Cette méthode naturelle est devenue populaire ces dernières années. L’acétate d’éthyle est la substance utilisée dans ce processus. Il s’agit d’un solvant dérivé de la canne à sucre qui est un excellent éliminateur de caféine lorsqu’il est utilisé dans des quantités raisonnables. Les grains sont immergés dans l’acétate d’éthyle, ce qui permet de lier la caféine contenue dans le grain au liquide. Ce processus est répété plusieurs fois, puis les grains sont lavés à l’eau et cuits à la vapeur.



L’alternative des cafés naturellement faibles en caféine 


L’appel du café décaféiné a ouvert la voie à un nouveau segment du marché pour des consommateurs plus éclairés.

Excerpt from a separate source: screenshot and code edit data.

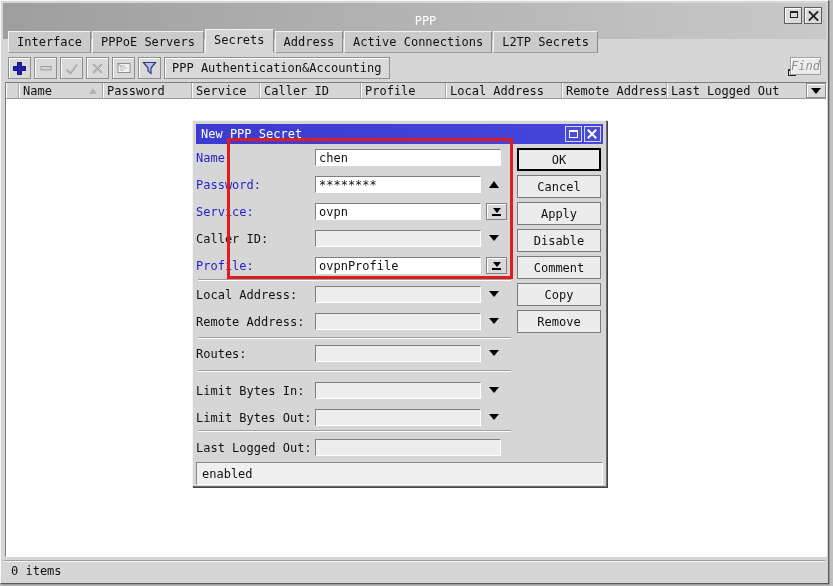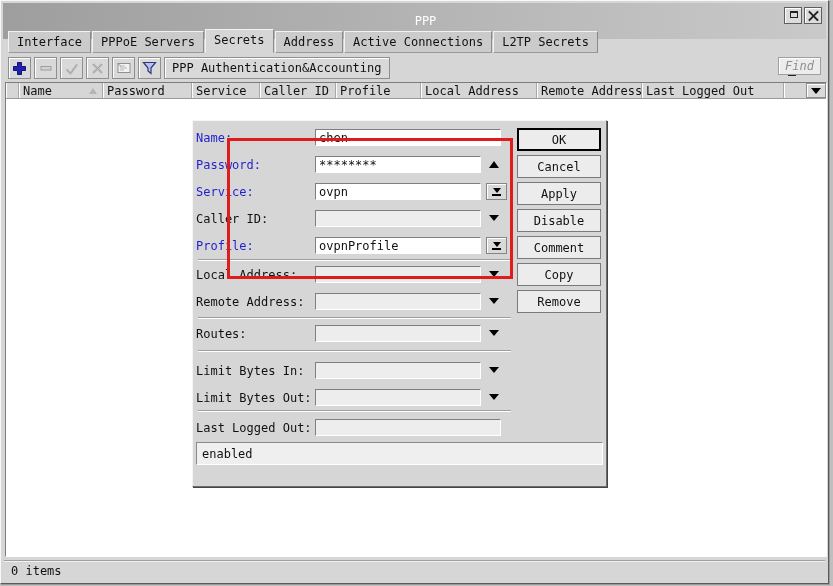--- a/index.html
+++ b/index.html
@@ -64,7 +64,7 @@
     display:flex; align-items:center; white-space:nowrap; cursor:default;
   }
   .find-btn {
-    position:absolute; right:7px; top:56px; width:43px; height:18px;
+    position:absolute; right:7px; top:56px; width:31px; height:18px;
     background:#ececec; border:1px solid #9f9f9f; box-shadow:inset 1px 1px 0 #fff;
     color:#8f8f8f; font-style:italic; display:flex; align-items:center; justify-content:center;
   }

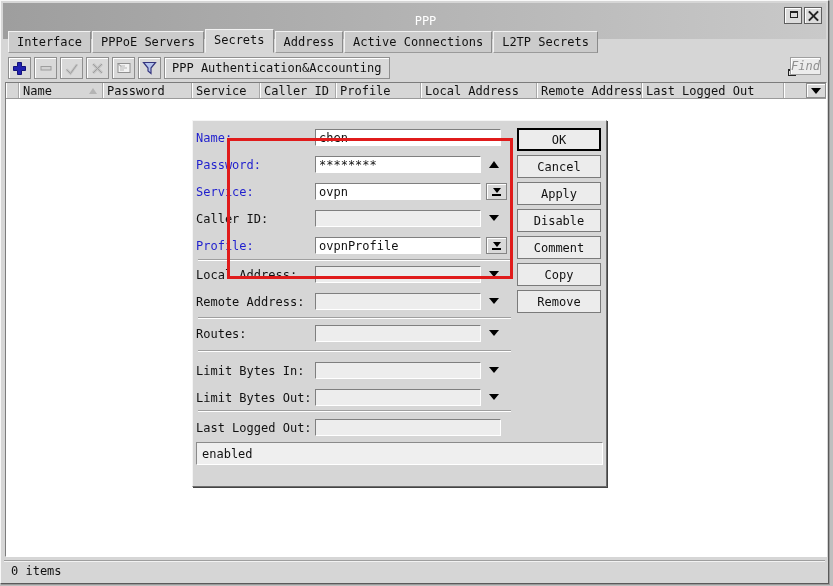--- a/index.html
+++ b/index.html
@@ -79,7 +79,7 @@
     padding:1px 0 0 4px; border-right:1px solid #a8a8a8; box-shadow:inset 1px 0 0 #fff;
     white-space:nowrap; overflow:hidden; position:relative; cursor:default;
   }
-  .c0{width:13px;} .c1{width:84px;} .c2{width:89px;} .c3{width:68px;} .c4{width:76px;}
+  .c0{width:13px;} .c1{width:84px;} .c2{width:89px;} .c3{width:68px;} .c4{width:101px;}
   .c5{width:85px;} .c6{width:116px;} .c7{width:105px;} .c8{width:142px;} .c9{flex:1;}
   .sort-tri {
     position:absolute; right:5px; top:5px; width:0; height:0;

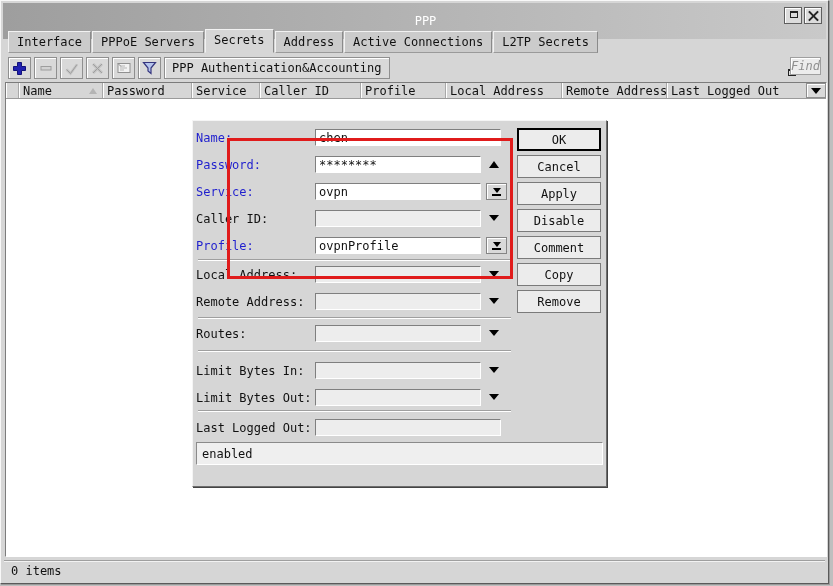--- a/index.html
+++ b/index.html
@@ -259,6 +259,15 @@
   </div>
 
   <div class="dialog">
+    <div class="dlg-title">
+      <span>New PPP Secret</span>
+      <div class="dlg-btn restore">
+        <span class="glyph-box-white"></span>
+      </div>
+      <div class="dlg-btn close">
+        <span class="glyph-x white small"></span>
+      </div>
+    </div>
 
     <div class="dlg-body">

Derrière les processus complexes de décaféination existent des alternatives naturelles : il existe des cafés contenant peu de caféine à l’état naturel. 


Le Bourbon pointu, variété endémique de l’île de la Réunion, est doté de qualités exceptionnelles : en plus d’une tasse aux arômes d’une grande finesse, ce café est naturellement très faible en caféine, ce qui en fait un café de choix par les amateurs.


Il faut également citer l’Aramosa, variété hybride entre le Coffea arabica et le Coffea Racemosa, qui se distingue par sa teneur en caféine réduite de moitié par rapport aux grains classiques. Sans compromettre le corps ou la saveur du café, c’est une manière naturelle de profiter d’un bon café sans craindre l’effet de la caféine sur l’organisme.


Retrouvez ici nos articles sur la caféine, les bienfaits du café et les excès.


Résumé :

  • Le café décaféiné répond à un besoin ancien : celui de consommer le café sans subir les conséquences de la caféine qu’il contient naturellement. Un premier procédé efficace a été mis au point en 1905 en Allemagne, mais qui a soulevé des questions de santé publique.

  • Après le procédé chimique au solvant longtemps principal, des techniques de décaféination naturelles sont apparues : elles mobilisent de l’eau ou du CO2, et préservent les qualités aromatiques du café ainsi que l’environnement et la santé du consommateur.

  • Il existe aussi des variétés hybrides naturellement faibles en caféine qui se présentent en alternative au café traditionnel et au café qui a subi un processus de décaféination.